=== STUDY MATERIAL ===
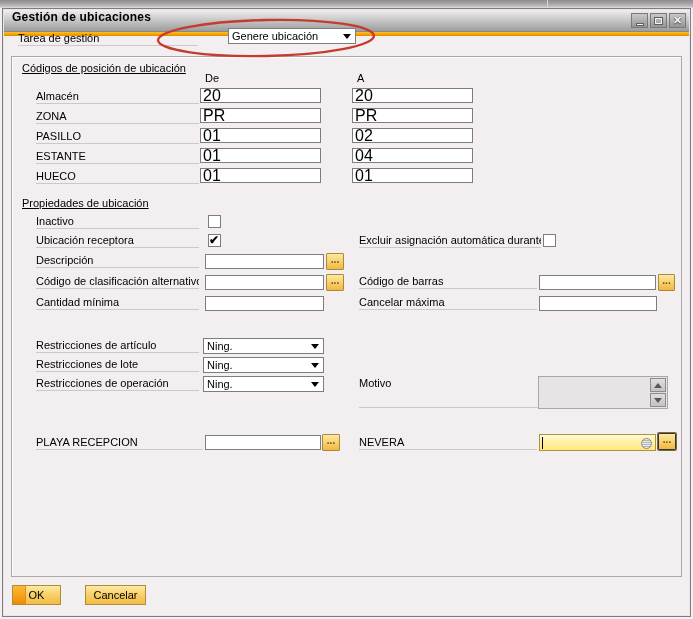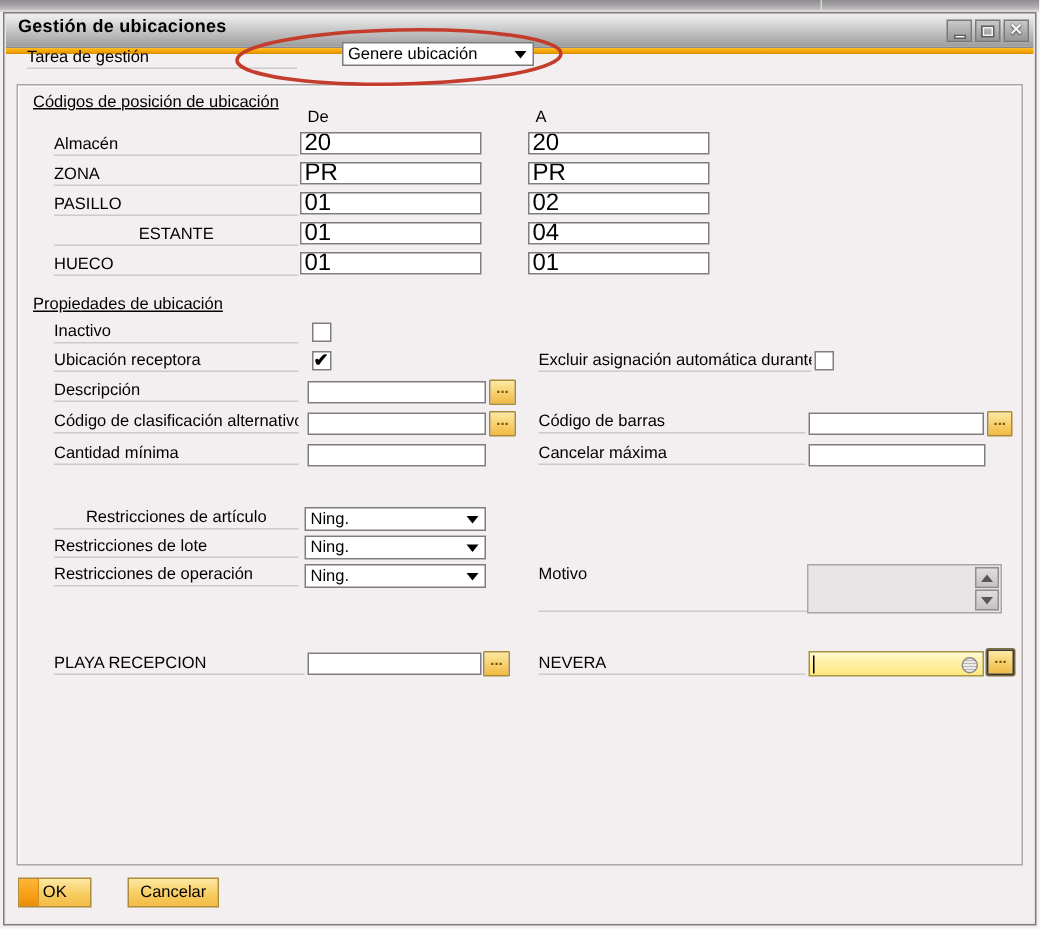--- a/index.html
+++ b/index.html
@@ -156,7 +156,7 @@
   <input class="fld" style="left: 200px; top: 128px; width: 121px;" value="01">
   <input class="fld" style="left: 352px; top: 128px; width: 121px;" value="02">
 
-  <div class="lbl" style="left:36px; top:148px; width:163px;text-align:center;">ESTANTE</div>
+  <div class="lbl" style="left:36px; top:148px; width:163px;">ESTANTE</div>
   <input class="fld" style="left: 200px; top: 148px; width: 121px;" value="01">
   <input class="fld" style="left: 352px; top: 148px; width: 121px;" value="04">
 

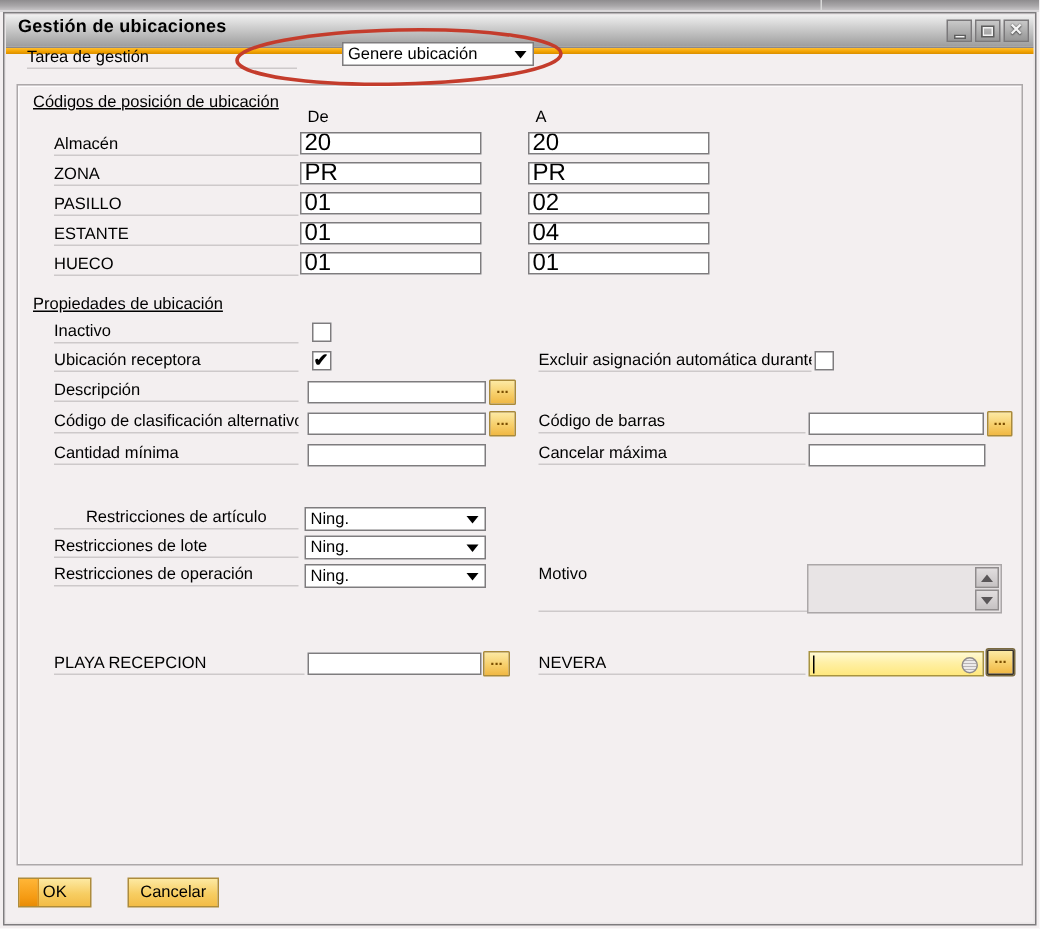--- a/index.html
+++ b/index.html
@@ -190,7 +190,7 @@
   <div class="lbl" style="left:359px; top:294px; width:178px;">Cancelar máxima</div>
   <input class="fld" style="left: 539px; top: 296px; width: 118px;" value="">
 
-  <div class="lbl" style="left:36px; top:337px; width:163px;text-align:center;">Restricciones de artículo</div>
+  <div class="lbl" style="left:36px; top:337px; width:163px;">Restricciones de artículo</div>
   <div class="dd" style="left:203px; top:338px; width:121px;">
     <span>Ning.</span>
     <span class="arr"></span>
===
* **YOUR TASK**: The records above are to be set down exactly as written, with no images.

* **WRITTEN RESPONSE**:
--- a/index.html
+++ b/index.html
@@ -156,7 +156,7 @@
   <input class="fld" style="left: 200px; top: 128px; width: 121px;" value="01">
   <input class="fld" style="left: 352px; top: 128px; width: 121px;" value="02">
 
-  <div class="lbl" style="left:36px; top:148px; width:163px;text-align:center;">ESTANTE</div>
+  <div class="lbl" style="left:36px; top:148px; width:163px;">ESTANTE</div>
   <input class="fld" style="left: 200px; top: 148px; width: 121px;" value="01">
   <input class="fld" style="left: 352px; top: 148px; width: 121px;" value="04">
 

--- a/index.html
+++ b/index.html
@@ -190,7 +190,7 @@
   <div class="lbl" style="left:359px; top:294px; width:178px;">Cancelar máxima</div>
   <input class="fld" style="left: 539px; top: 296px; width: 118px;" value="">
 
-  <div class="lbl" style="left:36px; top:337px; width:163px;text-align:center;">Restricciones de artículo</div>
+  <div class="lbl" style="left:36px; top:337px; width:163px;">Restricciones de artículo</div>
   <div class="dd" style="left:203px; top:338px; width:121px;">
     <span>Ning.</span>
     <span class="arr"></span>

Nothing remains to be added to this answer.